A team of specialists under the leadership of the WHO and accompanied by Chinese colleagues had investigated in China at the beginning of 2021 to try to unravel the mystery of the origins in Wuhan, on the places where the pandemic seems to have started.

In a joint report, they had favored the hypothesis of the transmission to humans of the highly contagious virus by an animal which played the intermediary between the bat and the man, perhaps in a market in the city. Chinese.

No team was able to return to China and WHO officials repeatedly requested additional data, which until then had always been refused.

Dr Tedros repeated on Friday that the WHO does not intend to abandon the research and again called on Beijing “to be transparent in sharing data, to carry out the necessary investigations and to share the results”.

He reaffirmed that he had written to many senior Chinese leaders, and had spoken with them on multiple occasions, “as recently as a few weeks ago”.

For the moment, he concluded, “all the hypotheses (…) remain on the table”.

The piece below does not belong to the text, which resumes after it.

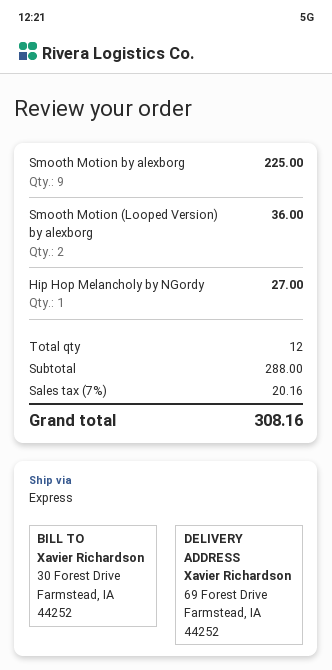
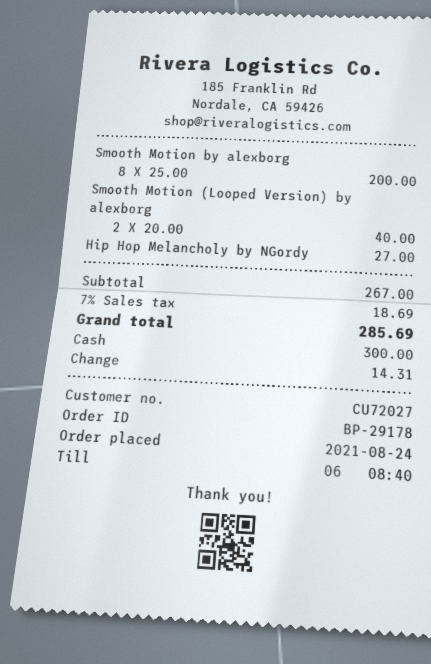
Smooth Motion by alexborg: 9 for 225.00 -> 8 for 200.00
Smooth Motion (Looped Version) by alexborg: 2 for 36.00 -> 2 for 40.00
subtotal: 288.00 -> 267.00
tax: 7% = 20.16 -> 7% = 18.69
total: 308.16 -> 285.69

He also stressed that States should soon begin negotiations at the WHO on a draft global agreement on pandemics, aimed at resolving the issue of information sharing and inequalities in access to vaccines observed between countries. wealthy and developing countries in the face of COVID.

Dr Tedros said he hoped the negotiations could be concluded by May 2024 and called on countries “to learn the lessons of this pandemic” so as not to repeat its mistakes.